PDB's Education Corner features a different teacher each quarter,
offering an account of how he or she uses the PDB to educate students.
This quarter's column is by Prof. Katherine Kantardjieff, Professor of
Chemistry and Biochemistry at California State University Fullerton:
The California State University (CSU) is the largest, most diverse, and one of the most affordable university systems in the country. For the majority of students seeking baccalaureate education in California, as well as those seeking professional training, the CSU is the gateway institution, significantly impacting education and the economy of our state. The CSU campuses are predominantly undergraduate institutions, where a majority of undergraduates in the sciences conduct laboratory-based research as part of their baccalaureate degree requirements. My campus, CSU Fullerton, became the 12th state college in California to be authorized by the Legislature in 1957. Today, CSUF has an enrollment of more than 32,000 students, making it the third largest in the 23-campus CSU system.

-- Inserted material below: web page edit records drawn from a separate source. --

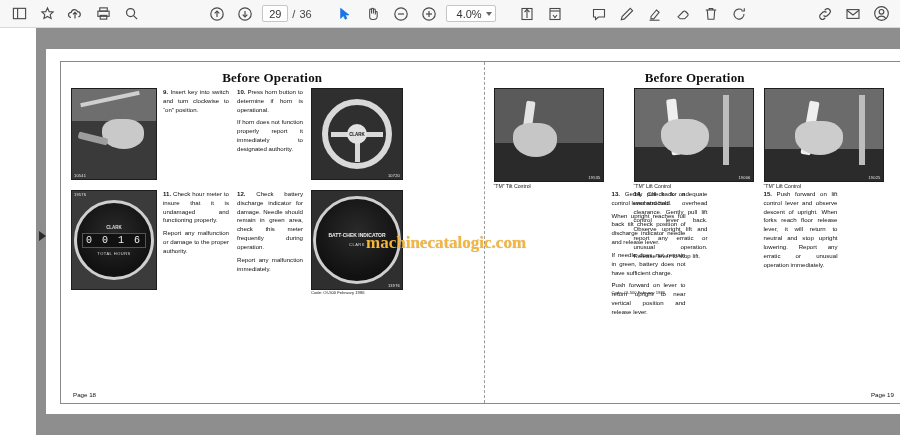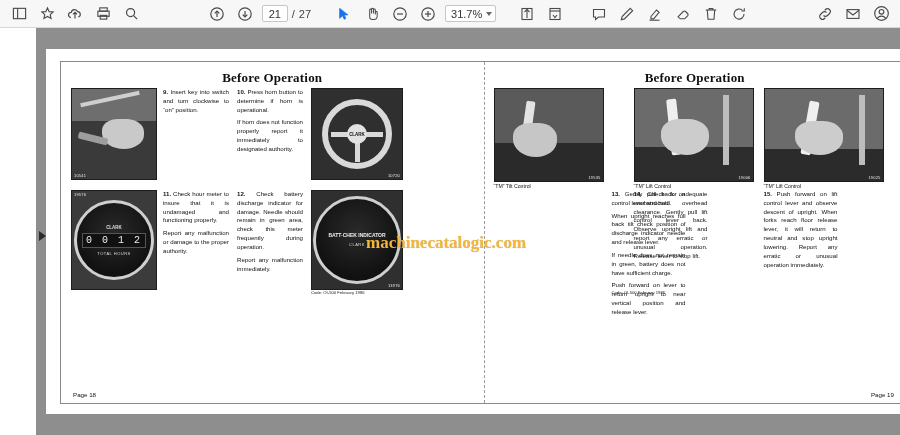--- a/index.html
+++ b/index.html
@@ -365,7 +365,7 @@
   </div>
 
   <div class="page-box">
-    <div class="page-field">21</div>
+    <div class="page-field">29</div>
     <span class="page-total">/</span>
     <span class="page-total">27</span>
   </div>

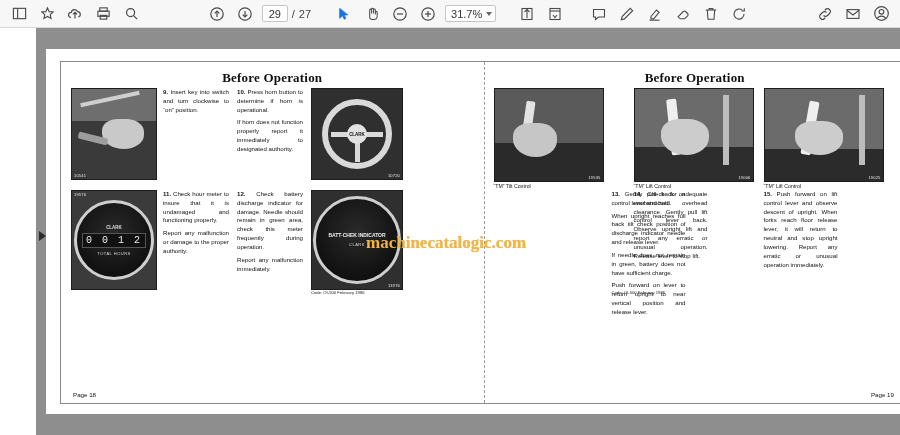--- a/index.html
+++ b/index.html
@@ -367,7 +367,7 @@
   <div class="page-box">
     <div class="page-field">29</div>
     <span class="page-total">/</span>
-    <span class="page-total">27</span>
+    <span class="page-total">36</span>
   </div>
 
   <div class="spacer-sm"></div>

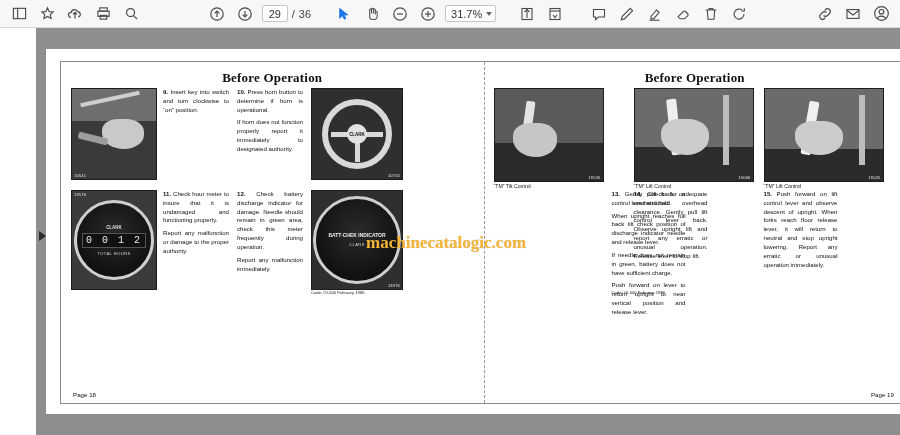--- a/index.html
+++ b/index.html
@@ -397,7 +397,7 @@
   </div>
 
   <div class="zoom-box">
-    <span class="zoom-val">31.7%</span>
+    <span class="zoom-val">4.0%</span>
     <span class="zoom-caret"></span>
   </div>
 

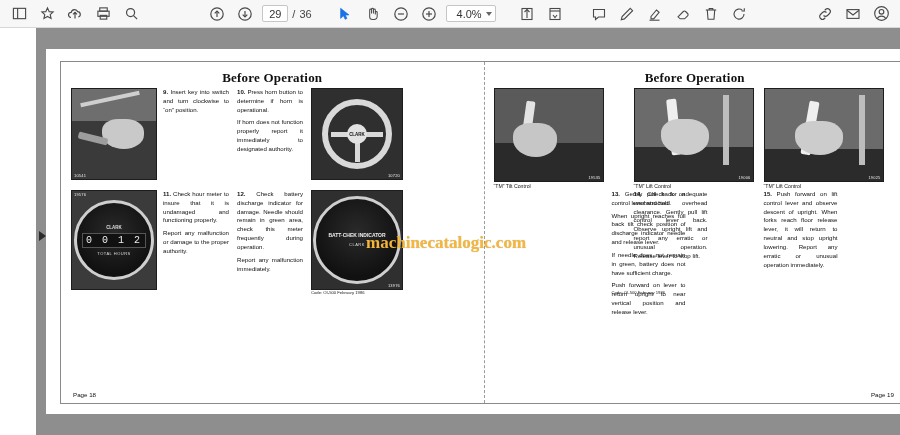--- a/index.html
+++ b/index.html
@@ -525,7 +525,7 @@
           <div class="photo" style="width:84px;height:98px;background:#3b3b3b;">
             <div class="gauge">
               <div class="gauge-brand">CLARK</div>
-              <div class="gauge-num">0 0 1 2</div>
+              <div class="gauge-num">0 0 1 6</div>
               <div class="gauge-lbl">TOTAL HOURS</div>
             </div>
             <div class="code tl-top">19576</div>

Within the CSU, there is a vibrant California Program for Education and Research in Biotechnology (CSUPERB), which promotes system-wide biotechnology education and training, and supports several core research facilities. One such facility, based at CSUF, is the W.M. Keck Foundation Center for Molecular Structure (CMolS), which I direct. CMolS is the first comprehensive facility dedicated to research and education in both small and macromolecular structure determination and analysis using the science of crystallography, which is located at a predominantly undergraduate institution. Undergraduates and Masters' level students learn about macromolecular structure determination methods in our classrooms and our training facilities, they learn about archiving and mining structural information in the Protein Data Bank, and they actually solve protein structures in our own research laboratories. Since 1997, our facilities have been available by remote access system-wide, and we annually host workshops for undergraduate faculty who wish to incorporate structure determination methods and molecular modeling into their curriculum.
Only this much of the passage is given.